Когда-то, лет десять, а то и двенадцать назад, они дружили, были почти неразлучны, своего рода тандем, Саша и Паша, Сапаша, как иной раз называли их девушки и приближенные. Так было в зените успеха, когда весь жанр вдруг ожил и древние традиции грубоватого площадного колдовства вдруг поразили мир словно какое-то откровение, будто послание инопланетян. Быть может, и следовало держаться традиций, смирить гордыню, не искать сомнительных секретов, не стремиться улучшить жанр, не рисковать — быть может, не потеряли бы. Они не смирили гордыню и терпели крах за крахом, рассеивались и пропадали в безвестности. Где был ты, Саша, эти десять лет?
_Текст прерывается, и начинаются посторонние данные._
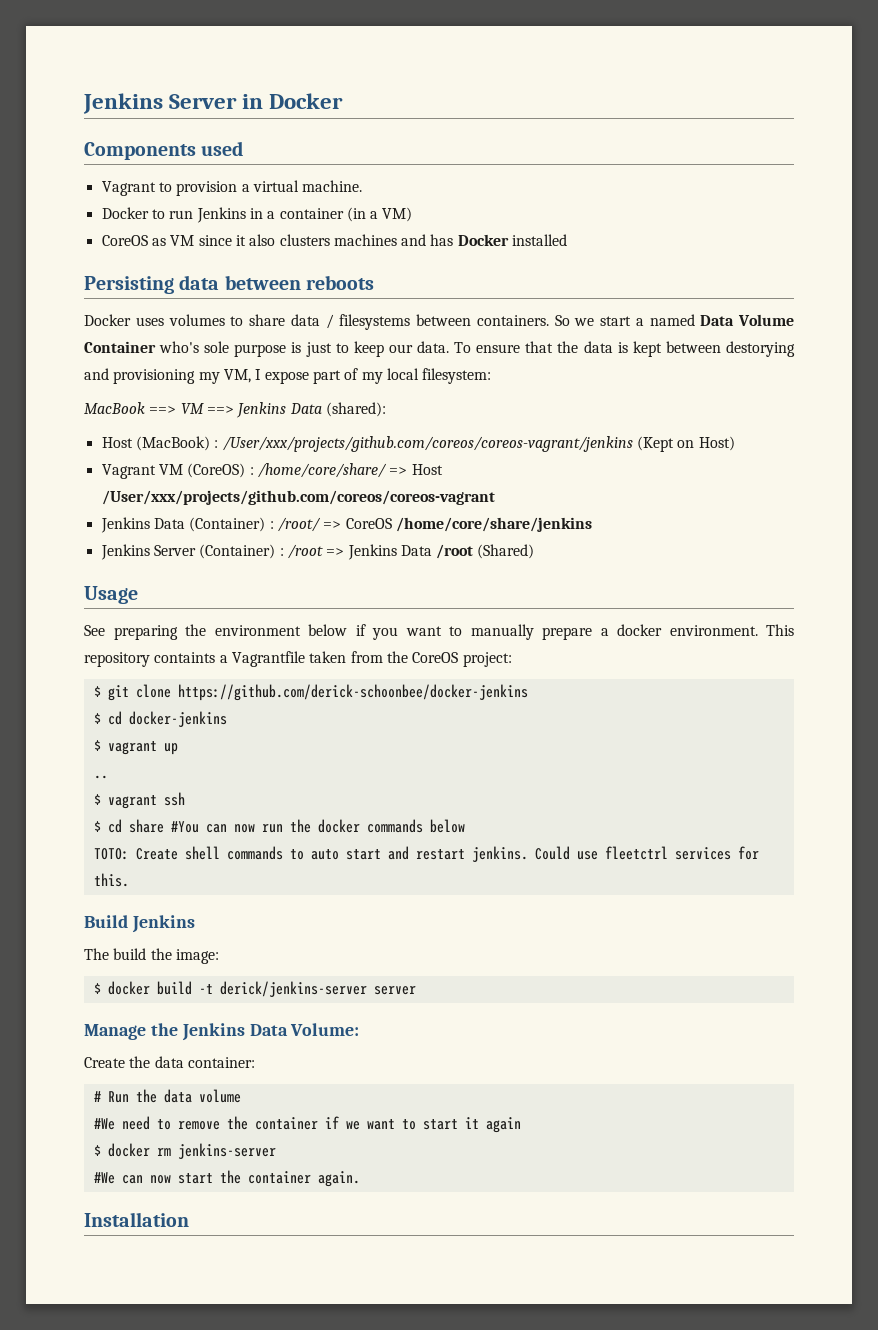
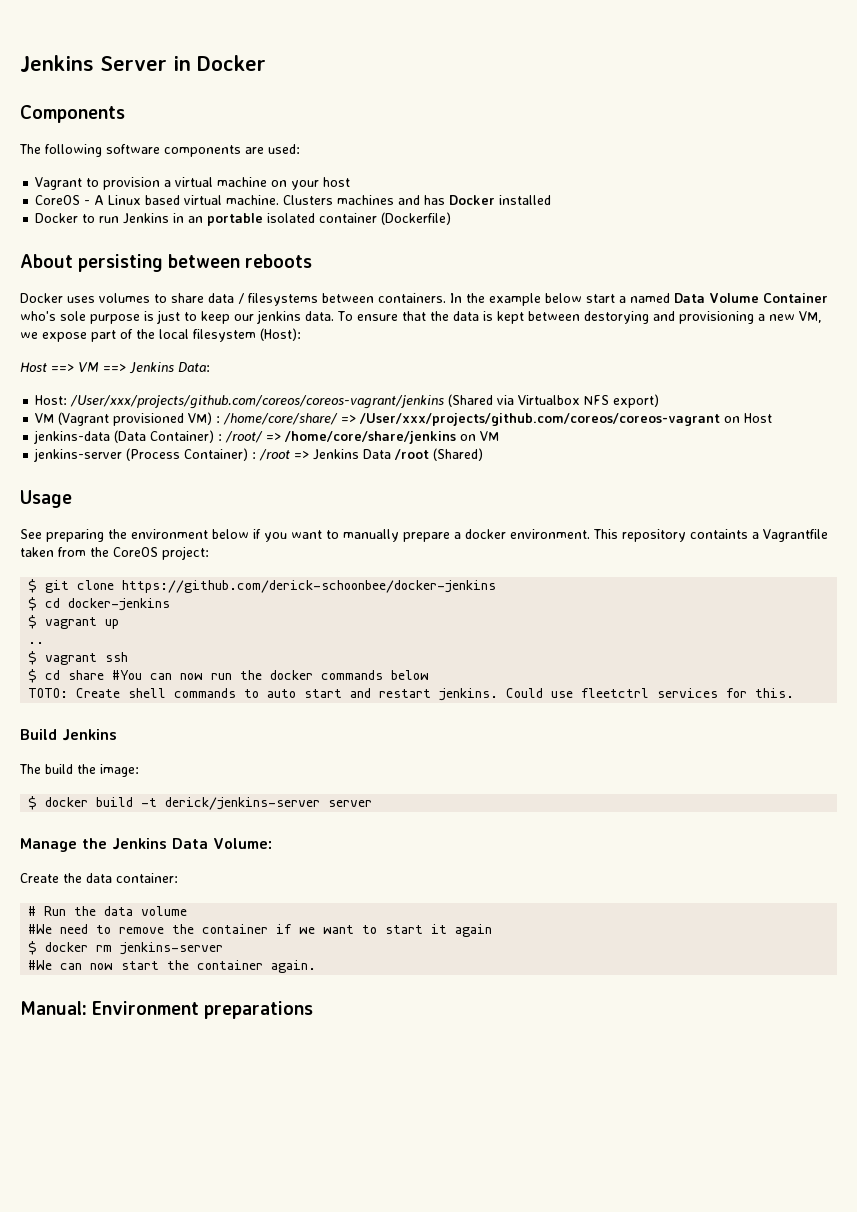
- Components used
+ Components
+ The following software components are used:
- Vagrant to provision a virtual machine.
+ Vagrant to provision a virtual machine on your host
+ CoreOS - A Linux based virtual machine. Clusters machines and has Docker installed
- Docker to run Jenkins in a container (in a VM)
- CoreOS as VM since it also clusters machines and has Docker installed
- Persisting data between reboots
+ Docker to run Jenkins in an portable isolated container (Dockerfile)
+ About persisting between reboots
- So we start a named Data Volume Container who's sole purpose is just to keep our data.
+ In the example below start a named Data Volume Container who's sole purpose is just to keep our jenkins data.
- To ensure that the data is kept between destorying and provisioning my VM, I expose part of my local filesystem:
- MacBook ==> VM ==> Jenkins Data (shared):
- Host (MacBook) : /User/xxx/projects/github.com/coreos/coreos-vagrant/jenkins (Kept on Host)
- Vagrant VM (CoreOS) : /home/core/share/ => Host /User/xxx/projects/github.com/coreos/coreos-vagrant
- Jenkins Data (Container) : /root/ => CoreOS /home/core/share/jenkins
- Jenkins Server (Container) : /root => Jenkins Data /root (Shared)
+ To ensure that the data is kept between destorying and provisioning a new VM, we expose part of the local filesystem (Host):
+ Host ==> VM ==> Jenkins Data:
+ Host: /User/xxx/projects/github.com/coreos/coreos-vagrant/jenkins (Shared via Virtualbox NFS export)
+ VM (Vagrant provisioned VM) : /home/core/share/ => /User/xxx/projects/github.com/coreos/coreos-vagrant on Host
+ jenkins-data (Data Container) : /root/ => /home/core/share/jenkins on VM
+ jenkins-server (Process Container) : /root => Jenkins Data /root (Shared)
- Installation
+ Manual: Environment preparations

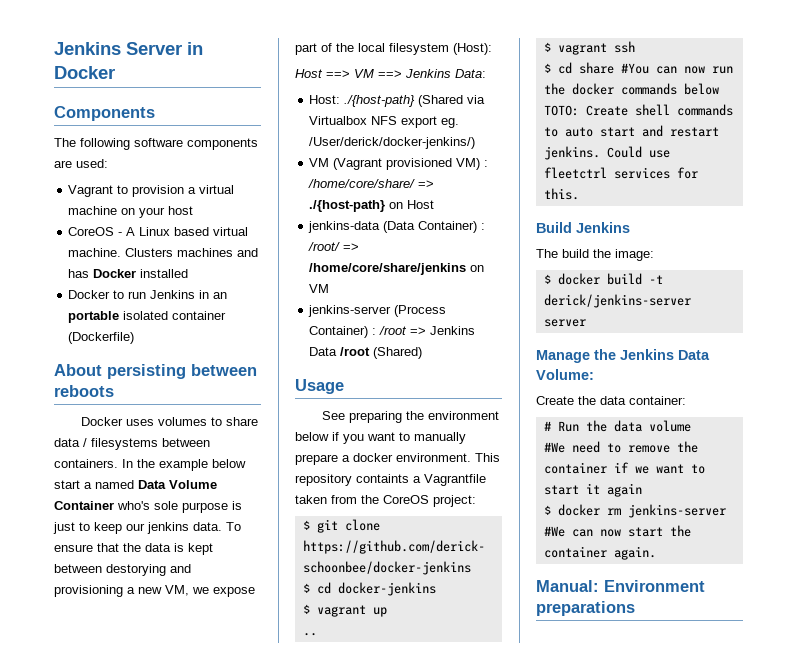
- Host: /User/xxx/projects/github.com/coreos/coreos-vagrant/jenkins (Shared via Virtualbox NFS export)
+ Host: ./{host-path} (Shared via Virtualbox NFS export eg. /User/derick/docker-jenkins/)
- VM (Vagrant provisioned VM) : /home/core/share/ => /User/xxx/projects/github.com/coreos/coreos-vagrant on Host
+ VM (Vagrant provisioned VM) : /home/core/share/ => ./{host-path} on Host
А где ты, Паша, пропадал эти двенадцать?
Дуров сел к костру и прикурил от уголька.
— Привет, Пашка, — сказал друг.
— Привет, Сашка, — сказал друг.
Рядом с костром, словно третий собеседник, сидел, или лежал, или стоял туго набитый кожаный мешок с веревочными завязками. Дуров потянул веревку и запустил в мешок руку.
— Зачем тебе это надо было, Сашка? — не удержался он от укора. — Боже мой, глупость какая!
Он вытащил из мешка пригоршню пятидесятирублевок и швырнул их в костер. Деньги затрещали, словно оладьи на сковородке, и тут же исчезли.
— Я отчаялся, — ровно, без эмоций сказал Саша.
— Как глупо, Сашка, как обидно… ты помнишь тот карнавал на Ай-Петри, что мы устроили вдвоем?.. И теперь фальшивые деньги… словесный портрет:.. бакенбарды… какая ерунда… — Дуров страдал от горечи, явственной, как изжога.
— А ты разве не отчаялся, Пашка? — с каким-то подобием светского прохладного любопытства осведомился Саша. Он сбрил уже один бакенбард, но второй, пушистый и пронизанный красным светом костра, сидел на его щеке словно шлепок сахарной ваты.
— Представь себе — нет! — запальчиво воскликнул Дуров. — Тысячу раз был близок к отчаянию и тысячу раз выплывал! А сегодня, Сашка, мне показалось, знаешь ли, мне показалось…
И он стал рассказывать старому другу весь этот рассказ сначала.
…Свадьба швейников в кафе «Лукоморье» между тем перевалила свой пик и в дымном грохоте биг-бита покатилась к финалу. В какой-то момент все забыли о молодоженах, и они остались вдвоем. Пальцы их соединились под скатертью, и Лиля прижала свою длинную ногу к ноге Олега.
— Знаешь, Лилька… — слегка задыхаясь, заговорил Олег, — конечно, мы с самого начала у всех на виду… и большое спасибо комбинату за товарищескую заботу… но знаешь, Лилька, я хочу тебе сказать, что с ума по тебе схожу, что мне всякий раз отлепиться от тебя сущая мука…
У Лили сильно кружилась голова.
— А для меня, Олег, ничего уже нет в мире, кроме тебя, кроме всего твоего тела. Ты истинная половина моя, а не так, как говорят…
Недели три уже назад эти молодые люди начали любить друг друга, вступили в полосу чудес, но впервые вот так друг другу высказались.
…Саша начал непринужденно, улыбчиво, в прежней своей легчайшей манере слегка колдовать. Он встал, поднял кожаный мешок и порциями стал вытряхивать в костер фальшивые деньги. Всякий раз костер вспыхивал ярче, и в восходящих токах раскаленного воздуха возникал «словесный портрет с бакенбардами», тот самый, распространенный в зоне розыска, правда, чуть измененный грустноватой улыбкой. Очень быстро все деньги сгорели. Потом Саша поднял руку, и сверху, с ночного неба слетели в костер одна за другой еще десять бумажек.
— Это те, что я сегодня разменял в торговом центре «Приволье», — пояснил он Дурову. — Изымаются из обращения. Настоящие деньги возвращены в кассу. Скажи, достоин я снисхождения?